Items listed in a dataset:

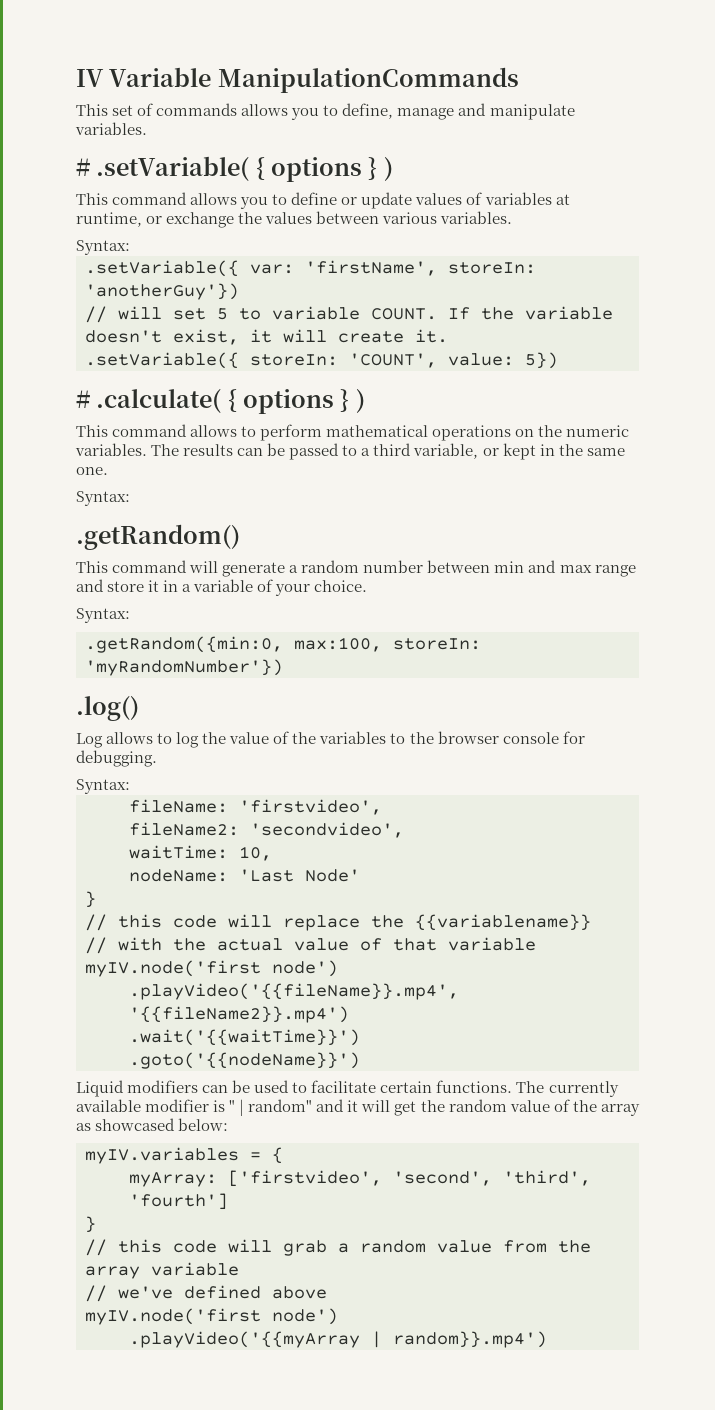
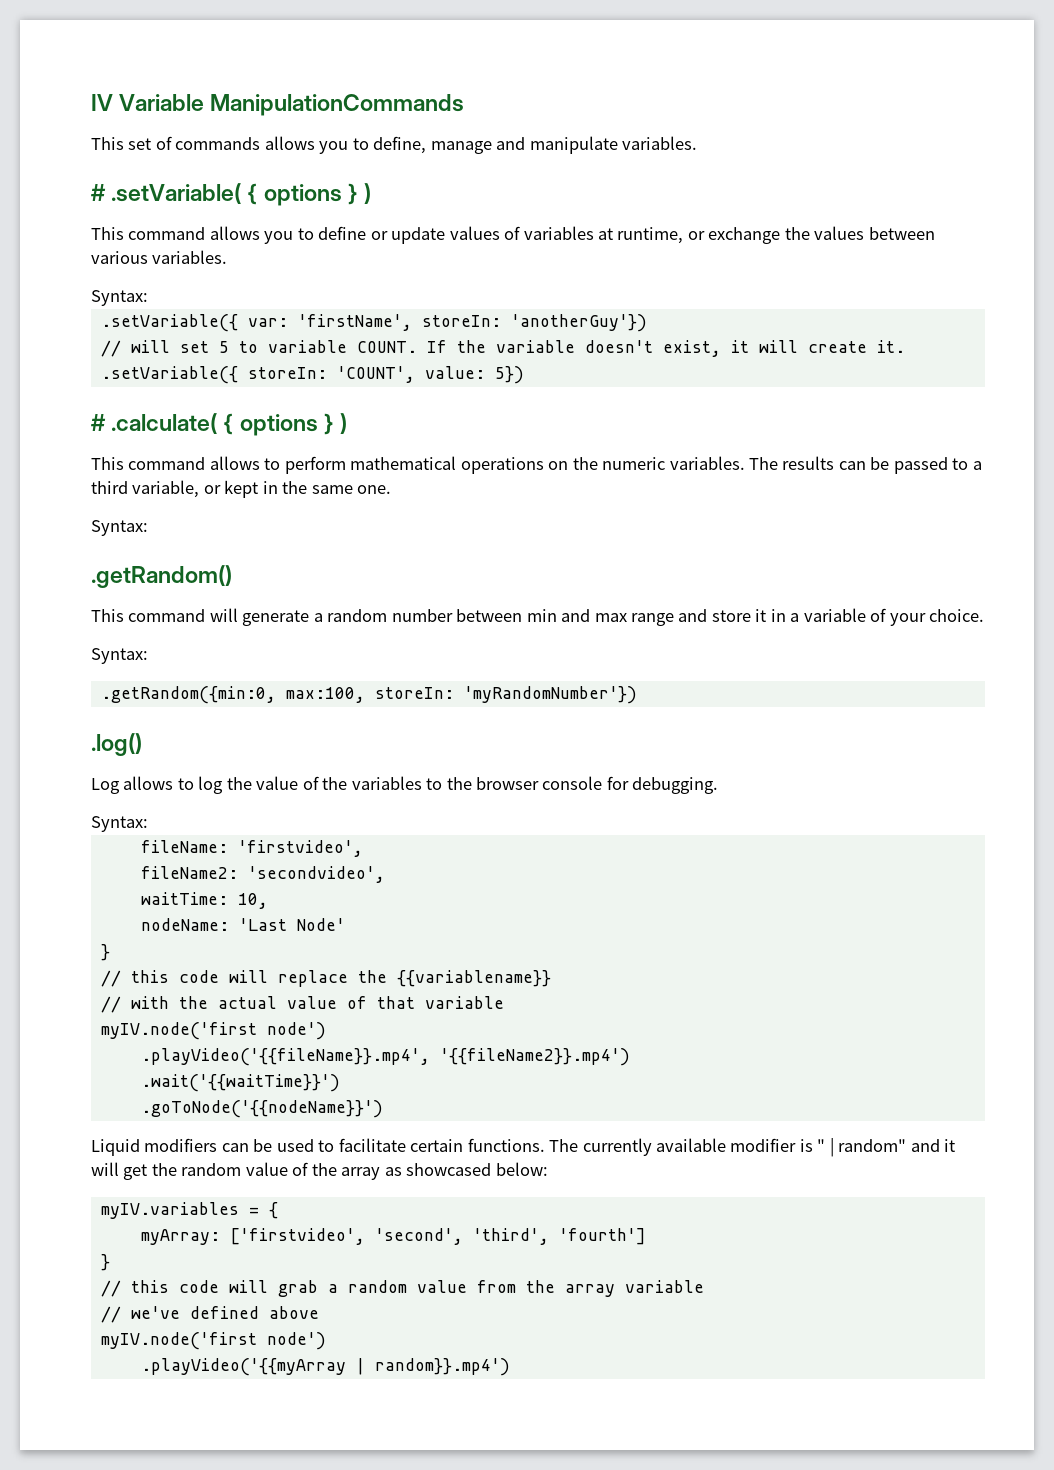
[129,1052,360,1069] .goto('{{nodeName}}') -> [140,1100,383,1118] .goToNode('{{nodeName}}')

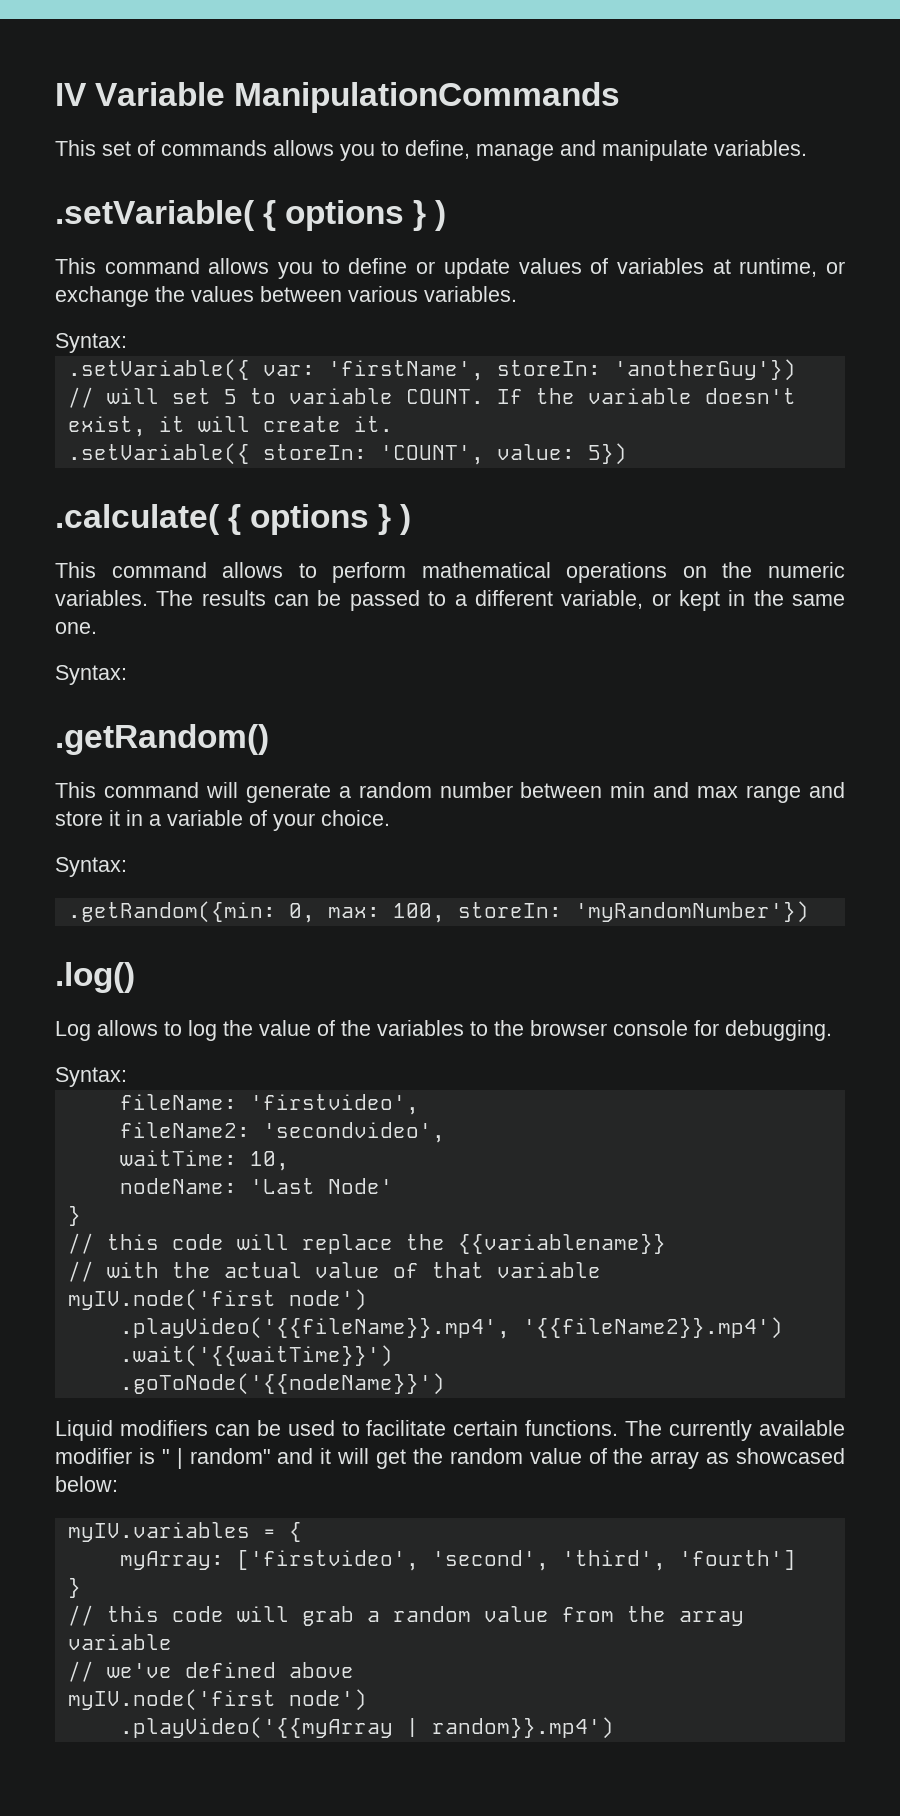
[91,184,106,201] # -> (807, 148) none
[91,414,106,431] # -> (627, 454) none
[91,481,128,494] third -> [474,590,553,606] different
[100,686,365,704] .getRandom({min:0, max:100, -> [67,901,445,923] .getRandom({min: 0, max: 100,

* Exercise objective *
Restate the records above verbatim. Pictures stay out.

* Answer to this exercise *
[129,1052,360,1069] .goto('{{nodeName}}') -> [140,1100,383,1118] .goToNode('{{nodeName}}')

[91,184,106,201] # -> (807, 148) none
[91,414,106,431] # -> (627, 454) none
[91,481,128,494] third -> [474,590,553,606] different
[100,686,365,704] .getRandom({min:0, max:100, -> [67,901,445,923] .getRandom({min: 0, max: 100,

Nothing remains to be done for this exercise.